== Record extracts

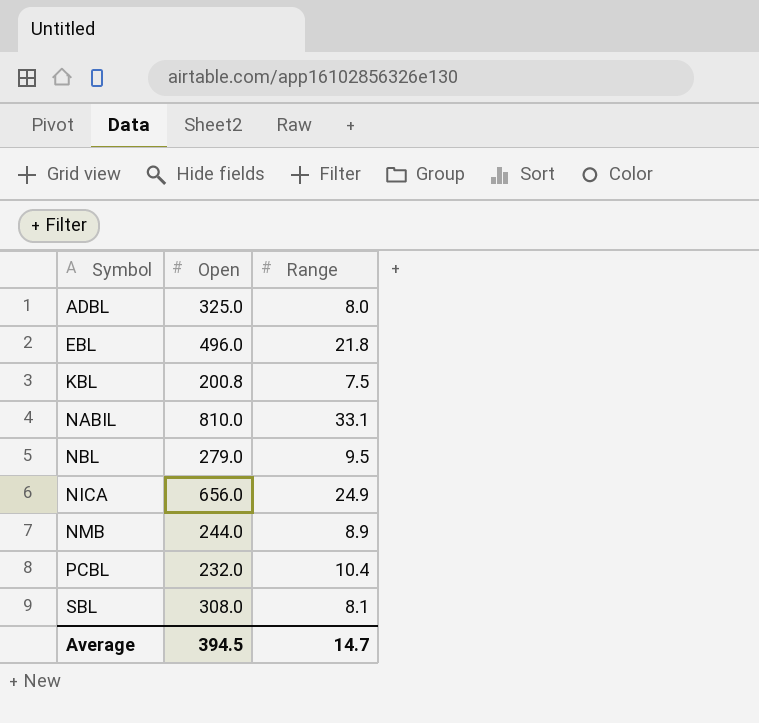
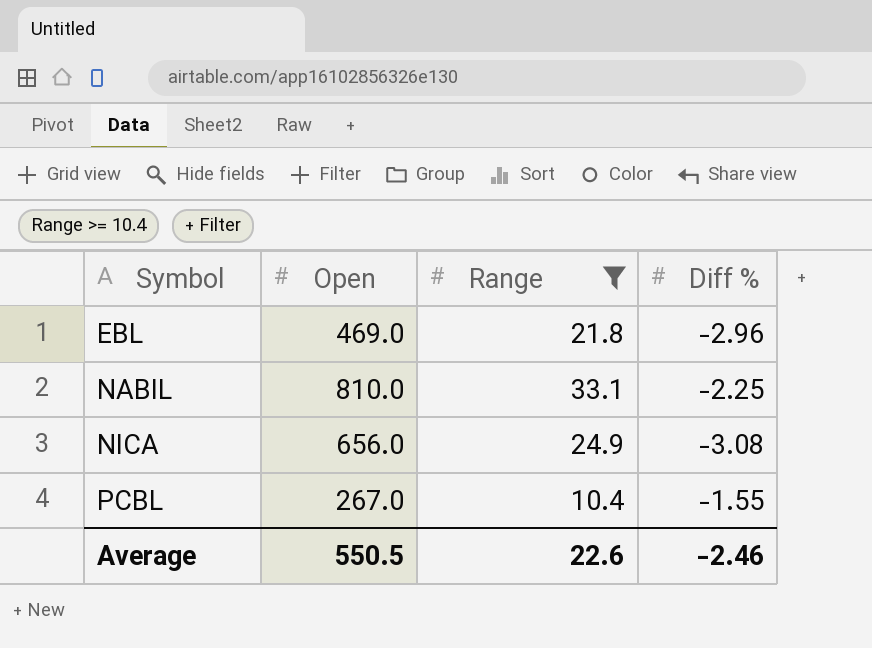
filter: none -> Range >= 10.4
column Diff % | position: none -> 4
EBL | Open: 496.0 -> 469.0
PCBL | Open: 232.0 -> 267.0
Average | Open: 394.5 -> 550.5
Average | Range: 14.7 -> 22.6

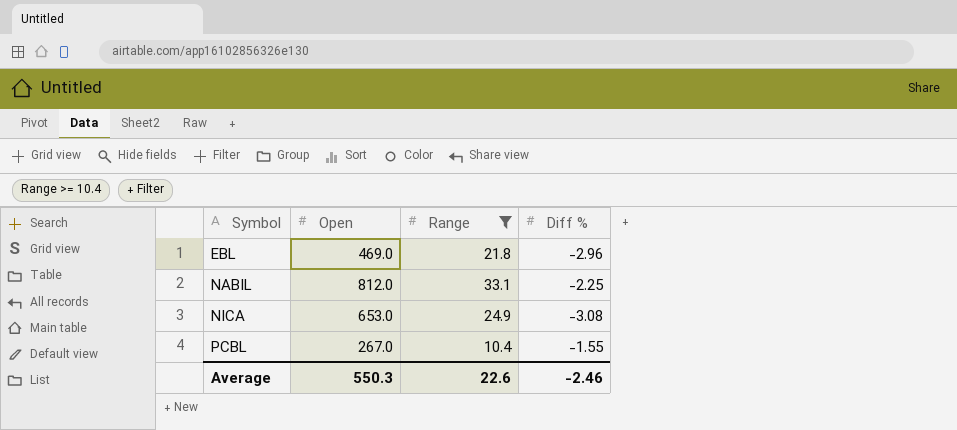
NABIL | Open: 810.0 -> 812.0
NICA | Open: 656.0 -> 653.0
Average | Open: 550.5 -> 550.3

====

## Activity
Lines starting at the one with "column Diff % | position: none -> 4" and ending at the last line of the entries above must be restated word for word, with pictures omitted.

## Exercise answer
column Diff % | position: none -> 4
EBL | Open: 496.0 -> 469.0
PCBL | Open: 232.0 -> 267.0
Average | Open: 394.5 -> 550.5
Average | Range: 14.7 -> 22.6

NABIL | Open: 810.0 -> 812.0
NICA | Open: 656.0 -> 653.0
Average | Open: 550.5 -> 550.3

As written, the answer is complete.